Few economic sectors have the same competition rate as contemporary art, which becomes a critical factor when supply exceeds demand. May the time have come for art to turn to business combinations, clusters and networks?
If the issue is a supply and demand misalignment, I would say that the solution is not networking or merging, as such tools should have different goals – sharing expertise, planning integrated communication policies, and reducing certain fixed costs. While all of this is necessary nonetheless, acting on the demand probably means changing culture too, and this can only be fostered by a system able to educate youth, inform the large public, and draw more people to contemporary art.
A few days ago, Carlo Fuortes, the superintendent of the Rome Opera Theatre, suggested to introduce a bond for art and culture. Would it be feasible for public and private cultural institutions to issue bonds?
I read superintendent Fuortes’ proposition, as well as Pierluigi Battista’s one, which he explicitly refers to. I personally find that Fuortes’ suggestion might clash with the problematic fact that it would benefit those institutions most capable of attracting the public, which are probably those that will survive this crisis nonetheless, somehow, although not without some difficulty.
On the other hand, what is coming up risks jeopardizing the stability of all those mid-sized and small businesses from the cultural and creative sector, which can only rely on the work – sometimes even volunteer work – of many young art and culture professionals.
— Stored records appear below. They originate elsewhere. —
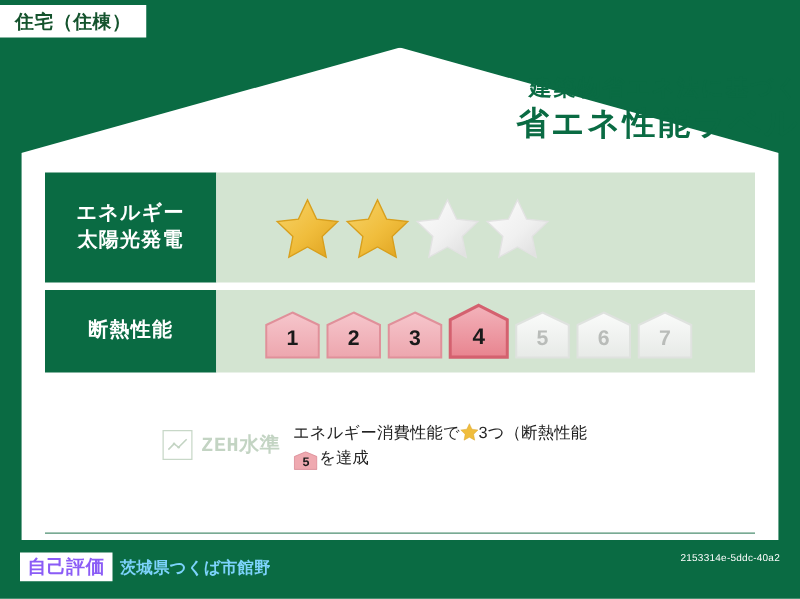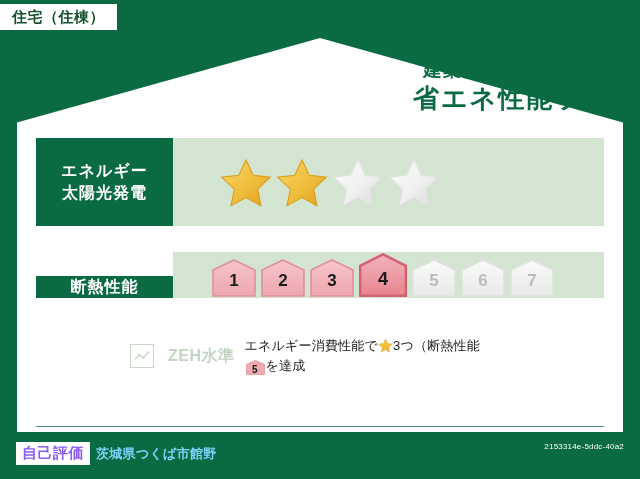--- a/index.html
+++ b/index.html
@@ -64,7 +64,7 @@
     display: flex;
   }
   .perf-row.energy { top: 138px; height: 88px; }
-  .perf-row.insul  { top: 244px; height: 54px; align-items: flex-end; }
+  .perf-row.insul  { top: 232px; height: 66px; }
 
   .perf-label {
     width: 137px;

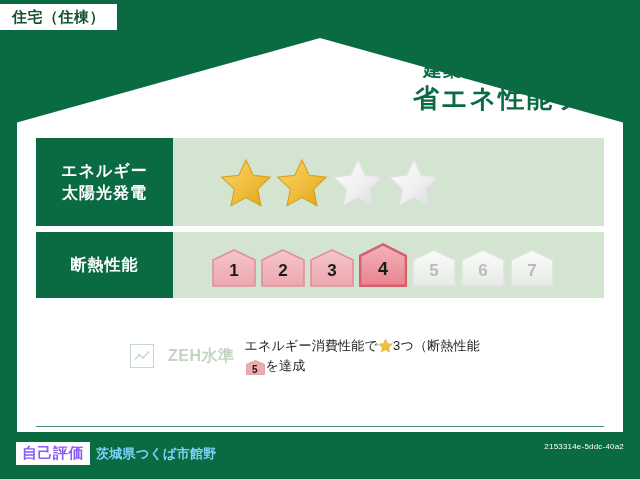--- a/index.html
+++ b/index.html
@@ -116,7 +116,7 @@
     width: 420px;
     display: flex; align-items: center; gap: 10px;
   }
-  .zeh-mark { display: flex; align-items: center; gap: 14px; flex: none; }
+  .zeh-mark { display: flex; align-items: center; gap: 7px; flex: none; font-family: Liberation Mono, monospace; }
   .zeh-icon {
     width: 24px; height: 24px;
     border: 1px solid #c8d8c8;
I think that the most important challenge awaiting the world of art and culture in the near future will be to radically reconsider the public and private financing system, by identifying clear, meritocratic funding criteria able to recognize that “the motivations and benefits linking the community to art and culture are never economic” (in Fuortes’ words), and to duly acknowledge those businesses and professionals striving to promote a sociality that does not make profits in the short run, but allows us to collectively evolve toward a fairer, more open and respectful society, which is also the basis for a long-term, long-lasting economic growth.
 Badia F., Schiano Lo Moriello V., (2015), “Evolution of the business models for contemporary art galleries. Current situation and future challenges”, in IFKAD 2015, Culture, Innovation and Entrepreneurship: Connecting the Knowledge Dots, Bari (Italy), June 10-12, 2015, London: Arts for Business, ISBN 9788896687079, pp. 1567-1581.